╭─ INFORMATION SUPPLIED

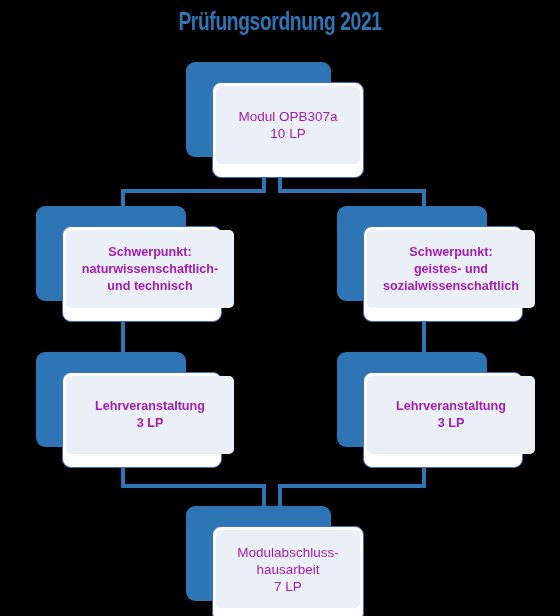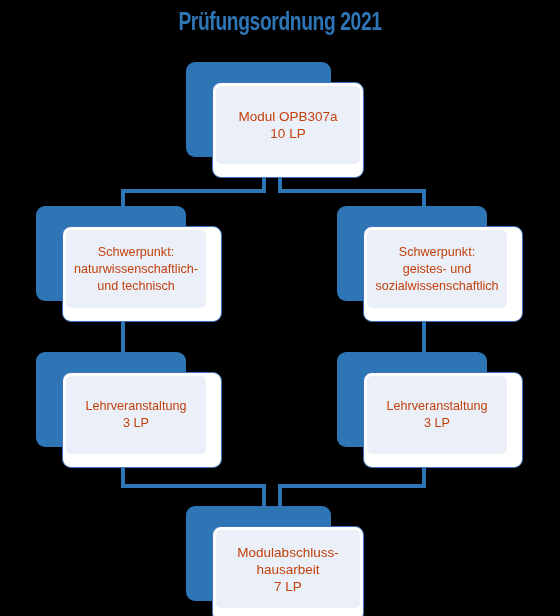--- a/index.html
+++ b/index.html
@@ -41,31 +41,31 @@
   
   .node .panel{
     position:absolute;left:30px;top:24px;
     width:144px;height:78px;
     background:#EBF0F8;
     border-radius:5px;
     display:flex;align-items:center;justify-content:center;
     box-sizing:border-box;
   }
   .node .label{
-    color:#c2410c;
+    color:#a21caf;
     font-family:"Liberation Sans",sans-serif;
     font-size:13.5px;
     line-height:17px;
     text-align:center;
     white-space:pre-line;
     padding:0 2px;
   }
   .node.wide .plate{width:150px;}
   .node.wide .card{width:160px;}
-  .node.wide .panel{width:140px;}
+  .node.wide .panel{width:168px;font-weight:bold;}
   .node.wide .label{font-size:12.6px;}
 
   
   .conn{position:absolute;background:#2E75B6;}
   .vline{width:4px;}
   .hline{height:4px;}
 </style>
 </head>
 <body>
 

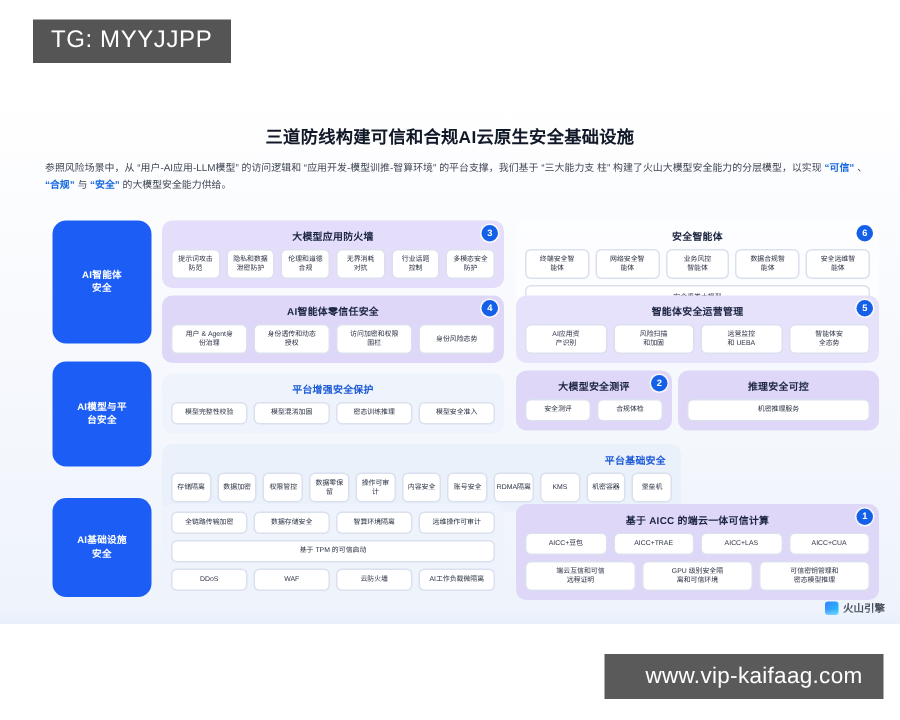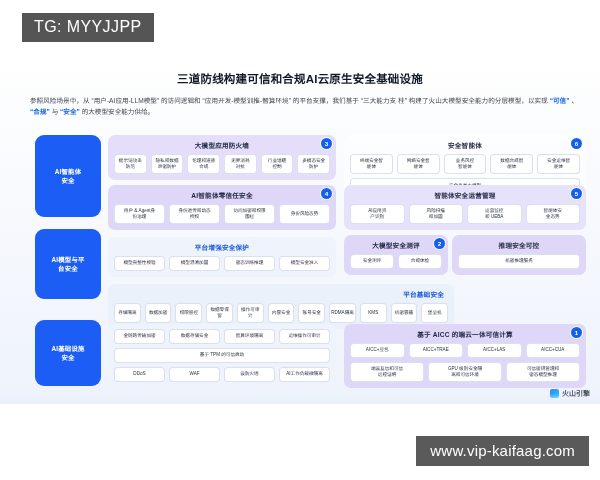--- a/index.html
+++ b/index.html
@@ -20,27 +20,27 @@
     padding: 5px 12px 6px 12px;
     white-space: nowrap;
     margin-left: 12px;
   }
 
   
   .url-badge {
     position: absolute; right: 11px; bottom: 14px;
     background: #5a5a5a; color: #ffffff;
     font-size: 15px; letter-spacing: .2px;
-    padding: 6px 14px 7px 14px;
+    padding: 6px 14px 7px 27px;
     white-space: nowrap;
   }
 
   
   .slide {
-    position: absolute; left: 0; top: 52px;
+    position: absolute; left: 0; top: 64px;
     width: 600px; height: 352px;
     background: linear-gradient(180deg,#ffffff 0%,#f7f9fd 45%,#eef3fb 100%);
     overflow: hidden;
   }
   .slide:after{
     content:""; position:absolute; left:0; right:0; bottom:0; height:10px;
     background:linear-gradient(180deg,rgba(233,240,252,0) 0%, #e9f0fc 100%);
   }
 
   .slide-title {

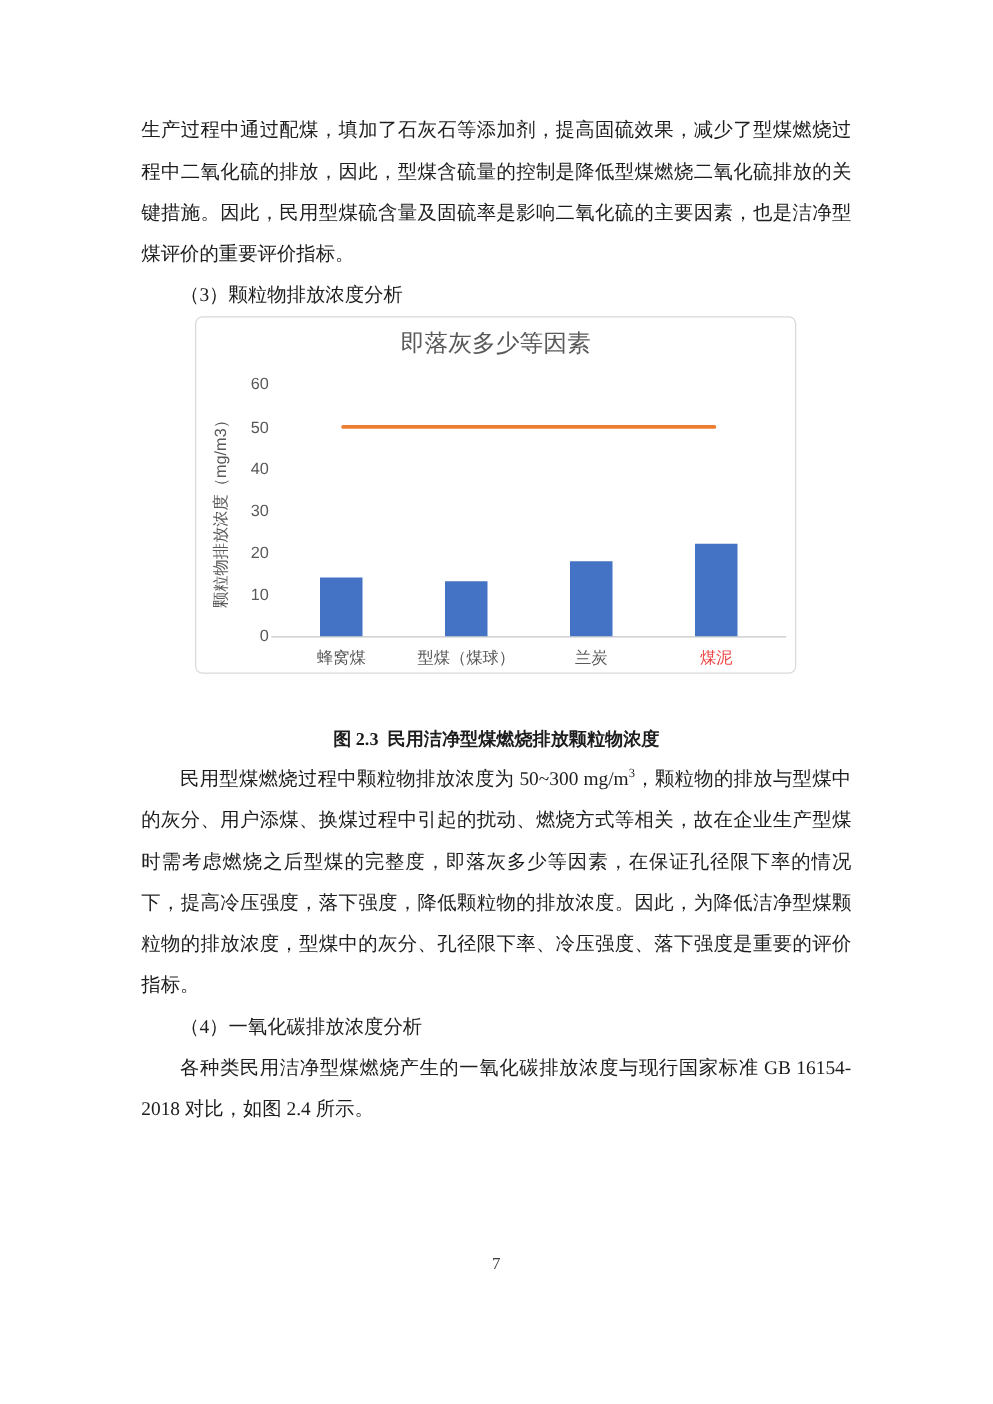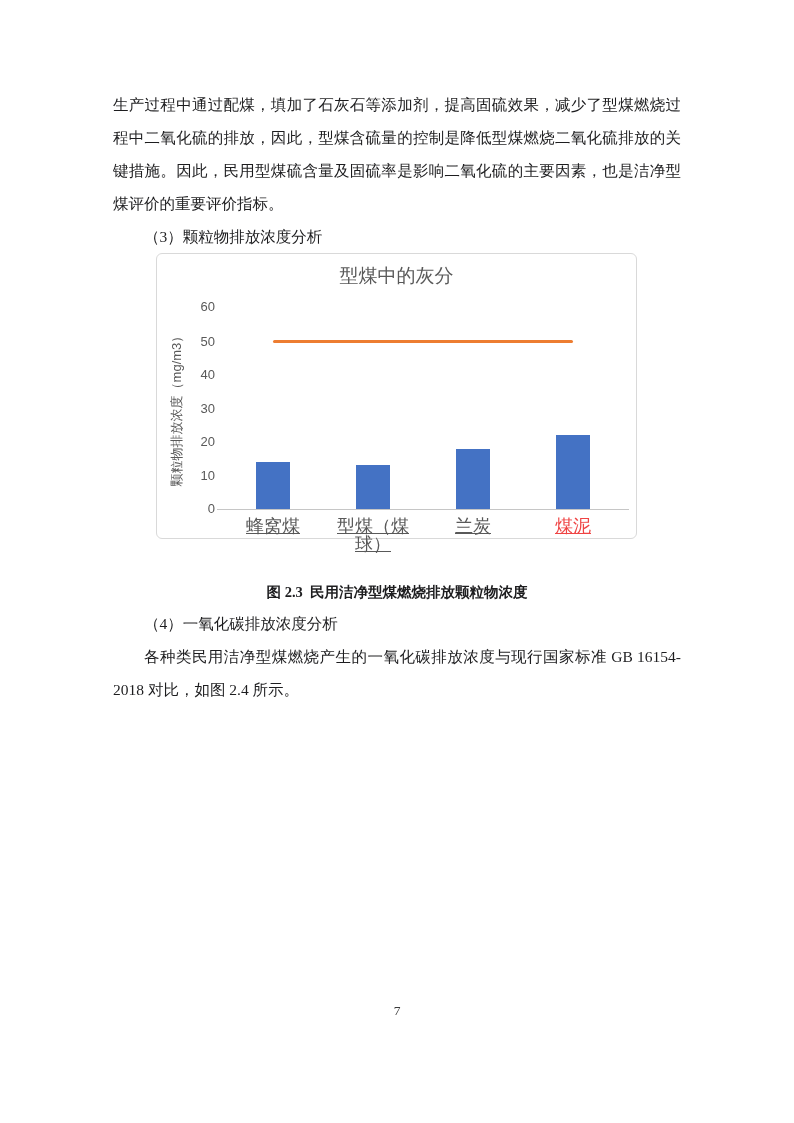--- a/index.html
+++ b/index.html
@@ -41,21 +41,21 @@
   }
   .tick-label {
     position: absolute; width: 34px; text-align: right;
     font-size: 13px; color: #595959; line-height: 18px;
   }
   .x-axis-line { position: absolute; height: 1px; background: #c6c6c6; }
   .bar { position: absolute; background: #4472c4; }
   .limit-line { position: absolute; height: 3px; border-radius: 2px; background: #ed7d31; }
   .cat-label {
     position: absolute; text-align: center;
-    font-size: 18px; color: #595959; line-height: 18px; text-decoration: underline;
+    font-size: 13px; color: #595959; line-height: 18px;
   }
 
   .figure-caption {
     text-align: center; font-weight: bold; font-size: 14.5px;
     line-height: 26px; margin-bottom: 2px; white-space: pre-wrap; margin-top: 40px;
   }
   .page-number {
     position: absolute; left: 0; top: 1003px; width: 794px;
     text-align: center; font-size: 13.5px; color: #3a3a3a;
     font-family: "Liberation Serif", "DejaVu Serif", serif;
@@ -67,21 +67,21 @@
 <div class="page">
   <div class="content">
 
     <p class="para">生产过程中通过配煤，填加了石灰石等添加剂，提高固硫效果，减少了型煤燃烧过程中二氧化硫的排放，因此，型煤含硫量的控制是降低型煤燃烧二氧化硫排放的关键措施。因此，民用型煤硫含量及固硫率是影响二氧化硫的主要因素，也是洁净型煤评价的重要评价指标。</p>
 
     <p class="para indent">（3）颗粒物排放浓度分析</p>
 
 
     <div class="chart-wrap">
       <div class="chart-box" id="chart">
-        <div class="chart-title">型煤中的灰分</div>
+        <div class="chart-title">即落灰多少等因素</div>
         <div class="y-axis-label">颗粒物排放浓度（mg/m3）</div>
       <div class="tick-label" style="left: 24px; top: 246px;">0</div>
           <div class="tick-label" style="left: 24px; top: 212.5px;">10</div>
           <div class="tick-label" style="left: 24px; top: 179px;">20</div>
           <div class="tick-label" style="left: 24px; top: 145.5px;">30</div>
           <div class="tick-label" style="left: 24px; top: 112px;">40</div>
           <div class="tick-label" style="left: 24px; top: 78.5px;">50</div>
           <div class="tick-label" style="left: 24px; top: 44px;">60</div>
           <div class="x-axis-line" style="left: 60px; top: 255px; width: 412px;"></div>
           <div class="bar" style="left: 99px; top: 208.1px; width: 34px; height: 46.9px; background: rgb(68, 114, 196);"></div>
@@ -91,20 +91,21 @@
           <div class="limit-line" style="left: 116px; top: 86px; width: 300px; background: rgb(237, 125, 49);"></div>
           <div class="cat-label" style="left: 66px; top: 263px; width: 100px; color: rgb(89, 89, 89);">蜂窝煤</div>
           <div class="cat-label" style="left: 166px; top: 263px; width: 100px; color: rgb(89, 89, 89); text-align: center;">型煤（煤球）</div>
           <div class="cat-label" style="left: 266px; top: 263px; width: 100px; color: rgb(89, 89, 89);">兰炭</div>
           <div class="cat-label" style="left: 366px; top: 263px; width: 100px; color: #ef4444;">煤泥</div>
         </div>
     </div>
 
     <p class="figure-caption">图 2.3  民用洁净型煤燃烧排放颗粒物浓度</p>
 
+    <p class="para indent"><span>民用型煤燃烧过程中颗粒物排放浓度为 50~300 mg/m</span><sup class="unit-sup">3</sup><span>，颗粒物的排放与型煤中的灰分、用户添煤、换煤过程中引起的扰动、燃烧方式等相关，故在企业生产型煤时需考虑燃烧之后型煤的完整度，即落灰多少等因素，在保证孔径限下率的情况下，提高冷压强度，落下强度，降低颗粒物的排放浓度。因此，为降低洁净型煤颗粒物的排放浓度，型煤中的灰分、孔径限下率、冷压强度、落下强度是重要的评价指标。</span></p>
 
     <p class="para indent">（4）一氧化碳排放浓度分析</p>
 
     <p class="para indent">各种类民用洁净型煤燃烧产生的一氧化碳排放浓度与现行国家标准 GB 16154-2018 对比，如图 2.4 所示。</p>
   </div>
 
   <div class="page-number">7</div>
 </div>
 
 </body></html>

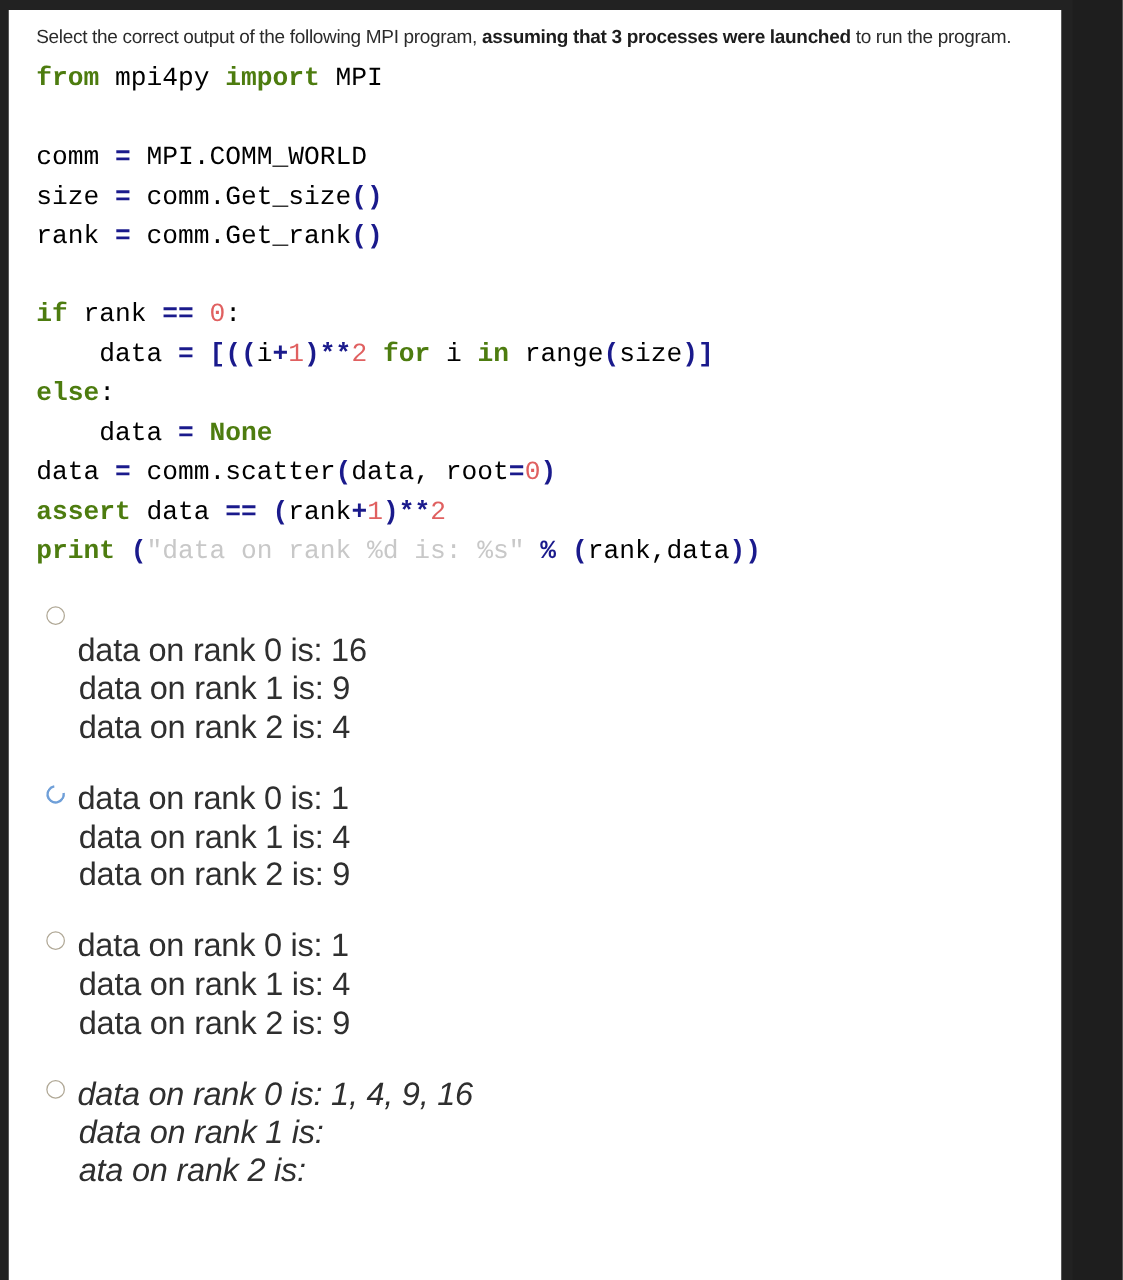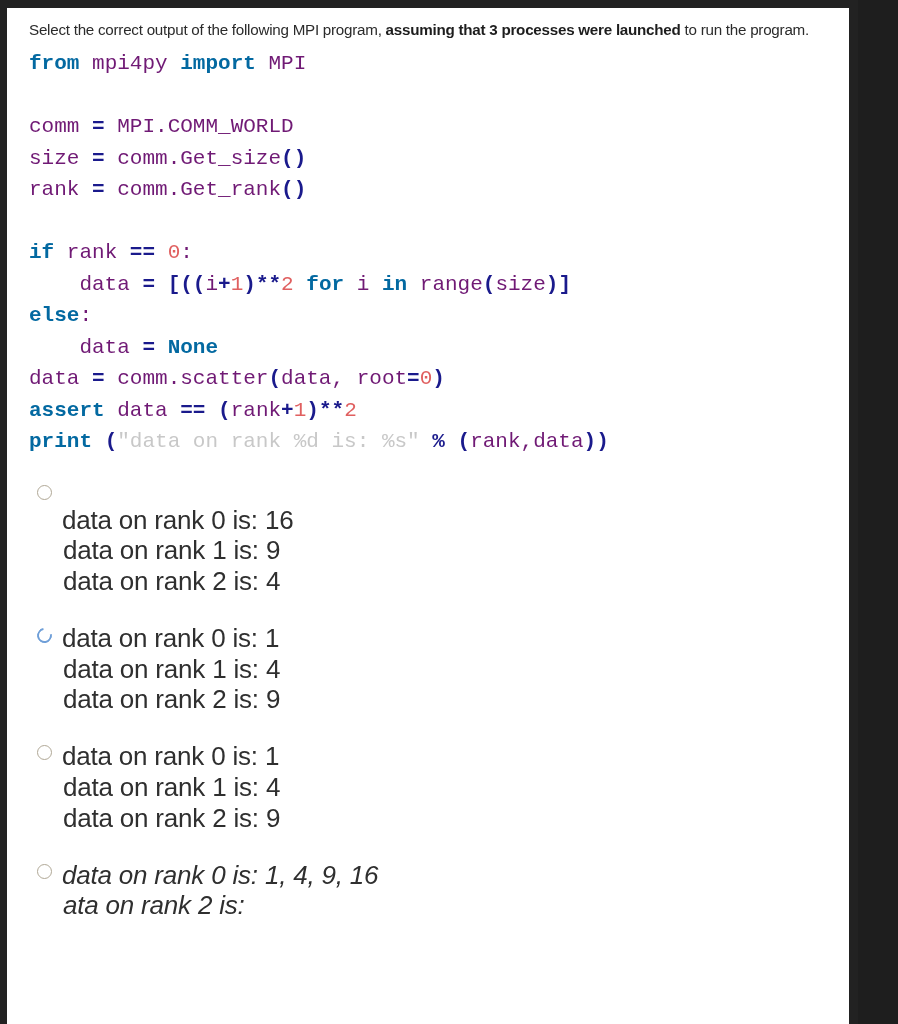--- a/index.html
+++ b/index.html
@@ -48,25 +48,25 @@
 
   
   #code {
     font-family: "Liberation Mono", monospace;
     font-size: 21px;
     line-height: 31.5px;
     margin-top: 9px;
     white-space: pre;
     color: #5a5a5a;
   }
-  #code .kw   { color: #0369a1; font-weight: bold; }
+  #code .kw   { color: #4d7c0f; font-weight: bold; }
   #code .num  { color: #e06060; }
   #code .op   { color: #1a1a8c; font-weight: bold; }
   #code .pn   { color: #1a1a8c; font-weight: bold; }
-  #code .id   { color: #701a75; text-align: right; }
+  #code .id   { color: #000000; text-align: right; }
   #code .str  { color: #c8c8c8; }
   #code .blank { display: block; height: 31.5px; }
 
   
   #options { margin-top: 24px; }
 
   .option {
     position: relative;
     padding-left: 33px;
     margin-bottom: 26px;
@@ -143,19 +143,20 @@
           <div class="lines">
             <div class="line">data on rank 0 is: 1</div>
             <div class="line">data on rank 1 is: 4</div>
             <div class="line">data on rank 2 is: 9</div>
           </div>
         </div>
         <div class="option opt-3">
           <span class="radio"></span>
           <div class="lines">
             <div class="line">data on rank 0 is: 1, 4, 9, 16</div>
+            <div class="line">data on rank 1 is:</div>
             <div class="line">ata on rank 2 is:</div>
           </div>
         </div>
       </div>
 
   </div>
 </div>
 
 </body></html>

╰─

• **DIRECTIONS FOR THIS TASK**
Each line of the data above that contains the word "content" counts once; report the total and add nothing.

• **WRITTEN ANSWER**
3